## Directions for this task
Using the data that follows, return exactly the lines from the one that contains "- Data: Simulated" through the one that contains "Real-Time API Integration", ends included.

(Information given Opens)

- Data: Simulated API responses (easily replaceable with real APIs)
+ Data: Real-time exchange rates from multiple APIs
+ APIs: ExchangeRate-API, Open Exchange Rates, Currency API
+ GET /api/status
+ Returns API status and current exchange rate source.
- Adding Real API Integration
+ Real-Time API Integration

(Information given Closes)
(Information given Opens)

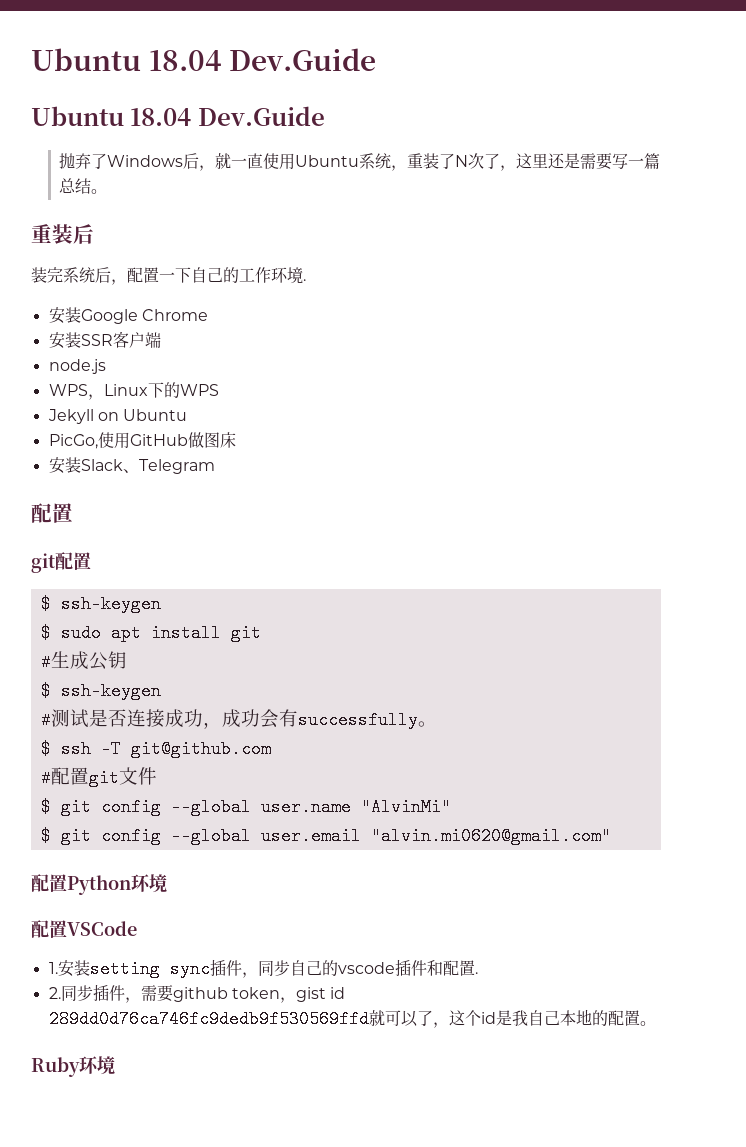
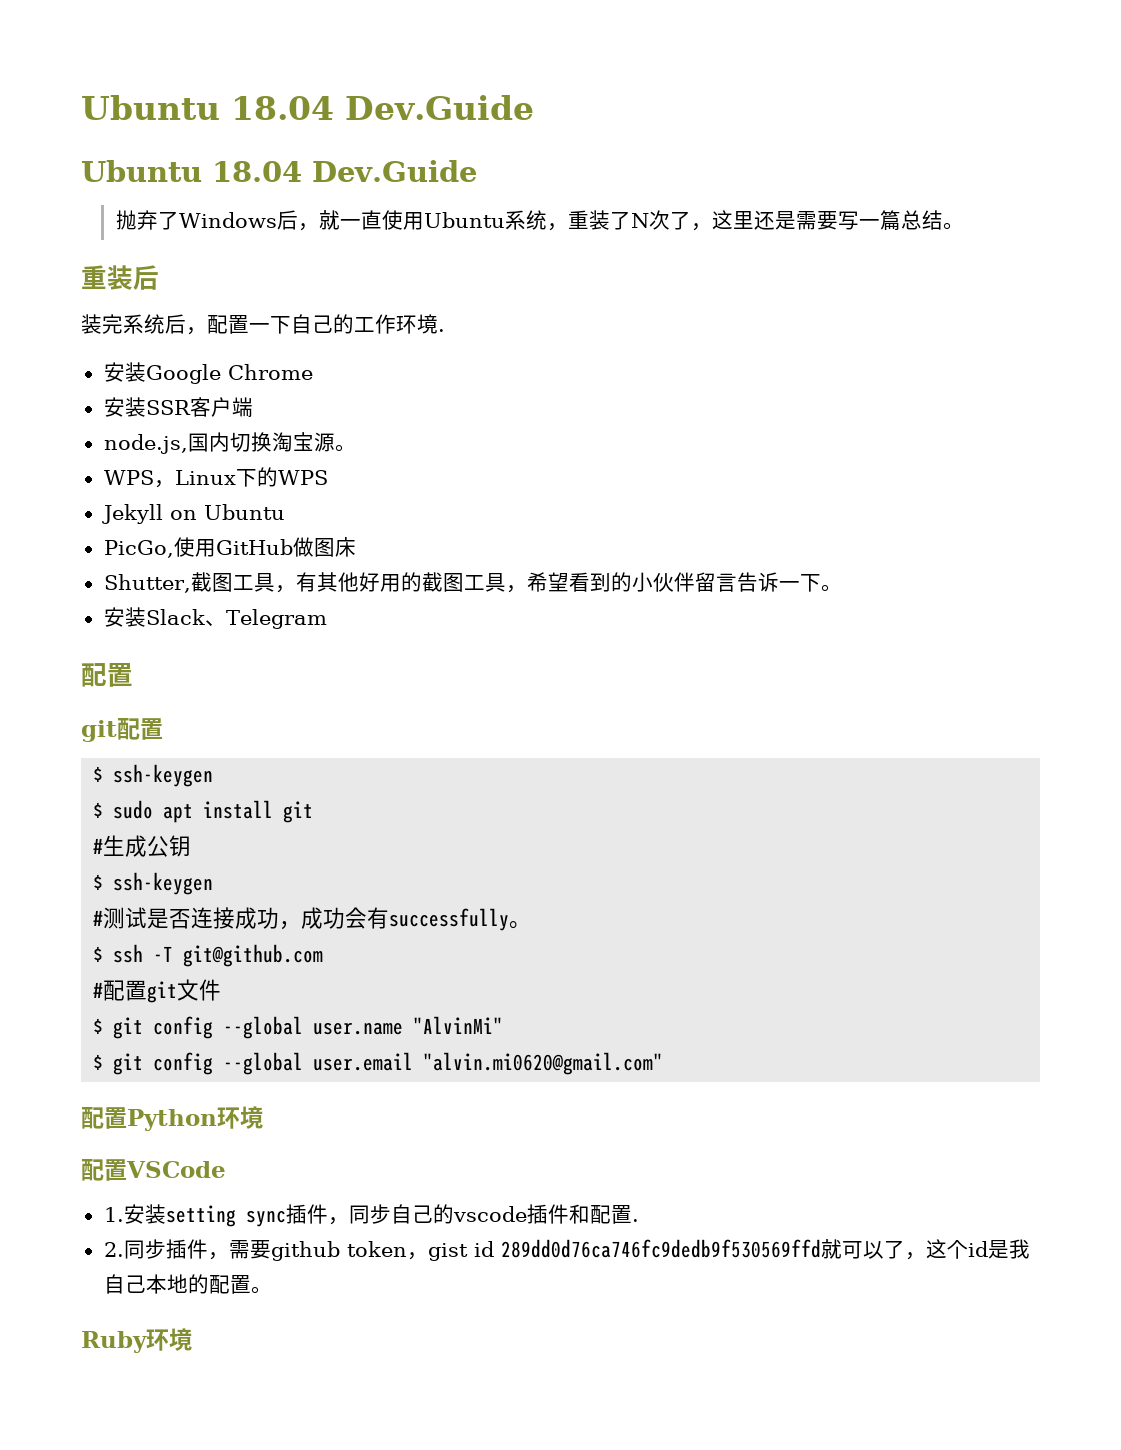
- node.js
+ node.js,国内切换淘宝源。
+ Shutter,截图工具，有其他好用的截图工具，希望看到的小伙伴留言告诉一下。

(Information given Closes)

## Output for this task
- Data: Simulated API responses (easily replaceable with real APIs)
+ Data: Real-time exchange rates from multiple APIs
+ APIs: ExchangeRate-API, Open Exchange Rates, Currency API
+ GET /api/status
+ Returns API status and current exchange rate source.
- Adding Real API Integration
+ Real-Time API Integration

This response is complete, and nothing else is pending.